DNA polymerase alpha is a key enzyme in eukaryotic chromosomal DNA replication. tsFT20 is a temperature-sensitive mutant cell line derived from mouse mammary carcinoma FM3A cells, and the cells contain heat-labile DNA polymerase alpha and are arrested at the S phase at the nonpermissive temperature. We isolated cDNA of the catalytic subunit of DNA polymerase alpha from tsFT20 cells. DNA sequence analysis revealed that the cDNA from tsFT20 has a single mutation, a cytosine to thymine substitution that changes amino acid 1180 from serine to phenylalanine.
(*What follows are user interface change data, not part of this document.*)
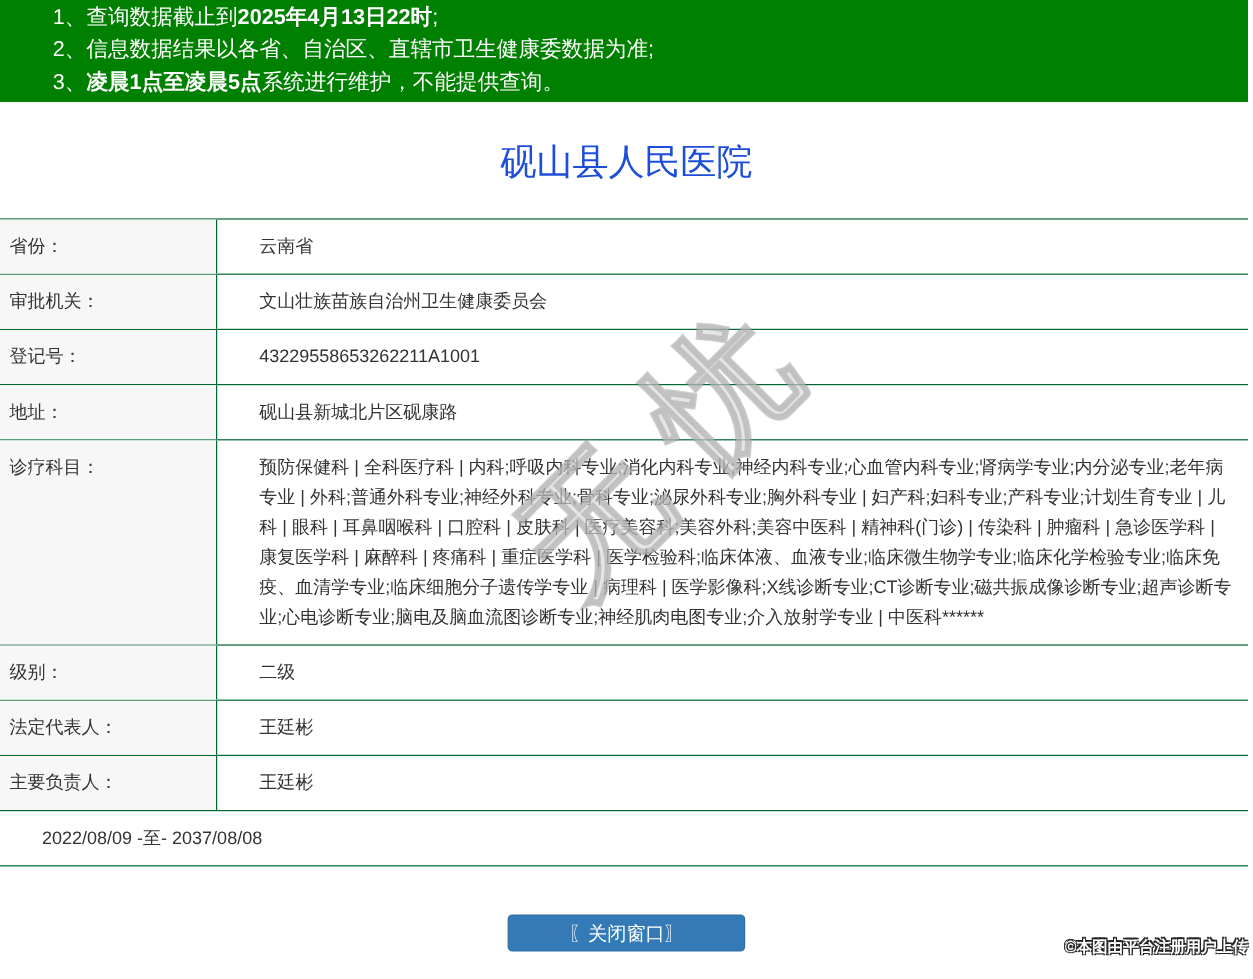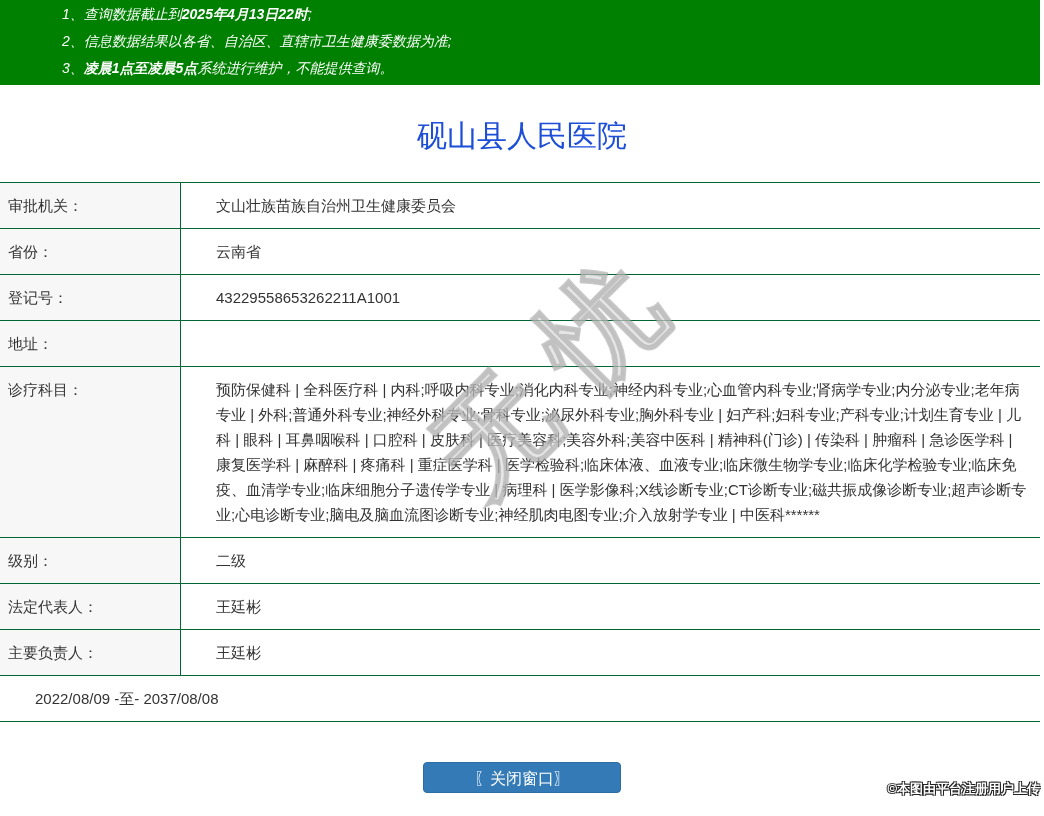--- a/index.html
+++ b/index.html
@@ -19,11 +19,10 @@
     width:1040px;
   }
   .notice-line {
-    font-size:14px;
+    font-size:18px;
     line-height:27px;
-    padding-left:62px;
+    padding-left:44px;
     white-space:nowrap;
-    font-style:italic;
   }
   .notice-line b { font-weight:bold; }
 

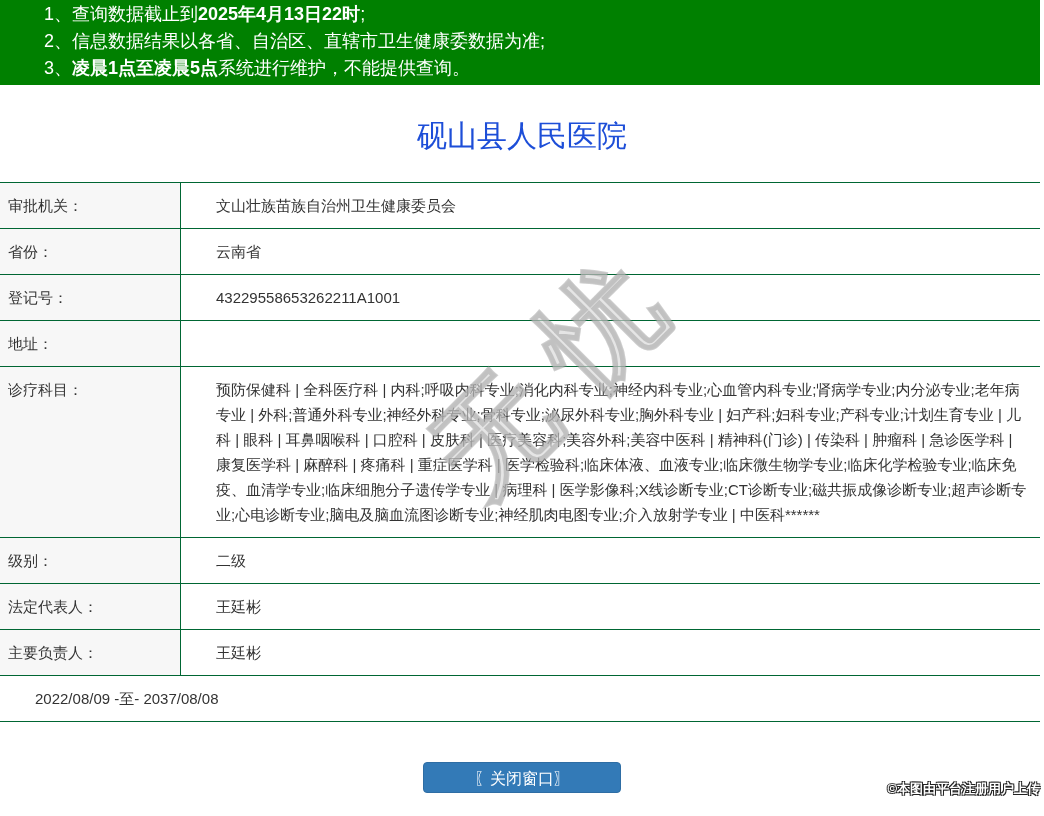--- a/index.html
+++ b/index.html
@@ -125,12 +125,12 @@
 
   <div class="info-table">
     <div class="row">
+      <div class="label-cell">省份：</div>
+      <div class="value-cell">云南省</div>
+    </div>
+    <div class="row">
       <div class="label-cell">审批机关：</div>
       <div class="value-cell">文山壮族苗族自治州卫生健康委员会</div>
-    </div>
-    <div class="row">
-      <div class="label-cell">省份：</div>
-      <div class="value-cell">云南省</div>
     </div>
     <div class="row">
       <div class="label-cell">登记号：</div>

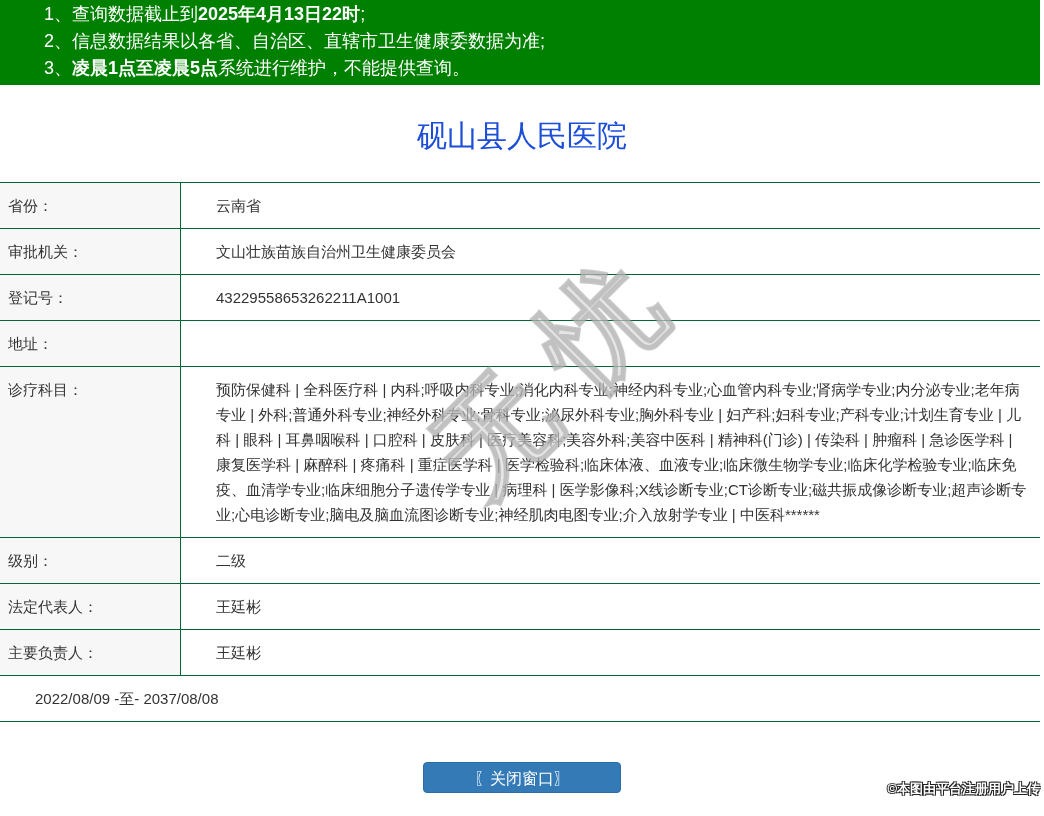--- a/index.html
+++ b/index.html
@@ -138,6 +138,7 @@
     </div>
     <div class="row">
       <div class="label-cell">地址：</div>
+      <div class="value-cell">砚山县新城北片区砚康路</div>
     </div>
     <div class="row">
       <div class="label-cell">诊疗科目：</div>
We have also shown that tsFT20 cells could be rescued by transfection with the wild-type cDNA. These results demonstrate that the point mutation in the gene of DNA polymerase alpha causes the temperature-sensitive phenotype of tsFT20 cells and provide additional evidence that DNA polymerase alpha is essential for chromosomal replication in mammalian cells. We also detected mutation sites in one spontaneous and six N-methyl-N'-nitro-N-nitrosoguanidine-induced growth revertants of tsFT20 cells by single strand conformation polymorphism analyses and direct sequencing. All revertant cell lines had a second point mutation adjacent to the first mutation site in tsFT20 cells.